### About this task
Output only the stretch of the listing that starts at the line containing "delivery date: 2015-12-26 -> 2015-12-31" and ends at the line containing "total: 13786.95 -> 15234.45", reproduced exactly with both ends.

(Data excerpts)

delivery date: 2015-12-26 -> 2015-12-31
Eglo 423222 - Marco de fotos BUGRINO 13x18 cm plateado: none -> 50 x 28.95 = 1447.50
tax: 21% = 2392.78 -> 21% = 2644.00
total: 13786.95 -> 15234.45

(End Data excerpts)
(Data excerpts)

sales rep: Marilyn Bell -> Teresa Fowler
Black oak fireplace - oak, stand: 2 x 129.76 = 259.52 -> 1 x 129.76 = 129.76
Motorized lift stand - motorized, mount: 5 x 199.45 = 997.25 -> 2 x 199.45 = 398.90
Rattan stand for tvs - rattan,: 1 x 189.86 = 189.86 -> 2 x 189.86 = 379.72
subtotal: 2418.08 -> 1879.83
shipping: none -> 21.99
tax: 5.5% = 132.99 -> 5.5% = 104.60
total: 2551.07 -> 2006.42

(End Data excerpts)

### Response
delivery date: 2015-12-26 -> 2015-12-31
Eglo 423222 - Marco de fotos BUGRINO 13x18 cm plateado: none -> 50 x 28.95 = 1447.50
tax: 21% = 2392.78 -> 21% = 2644.00
total: 13786.95 -> 15234.45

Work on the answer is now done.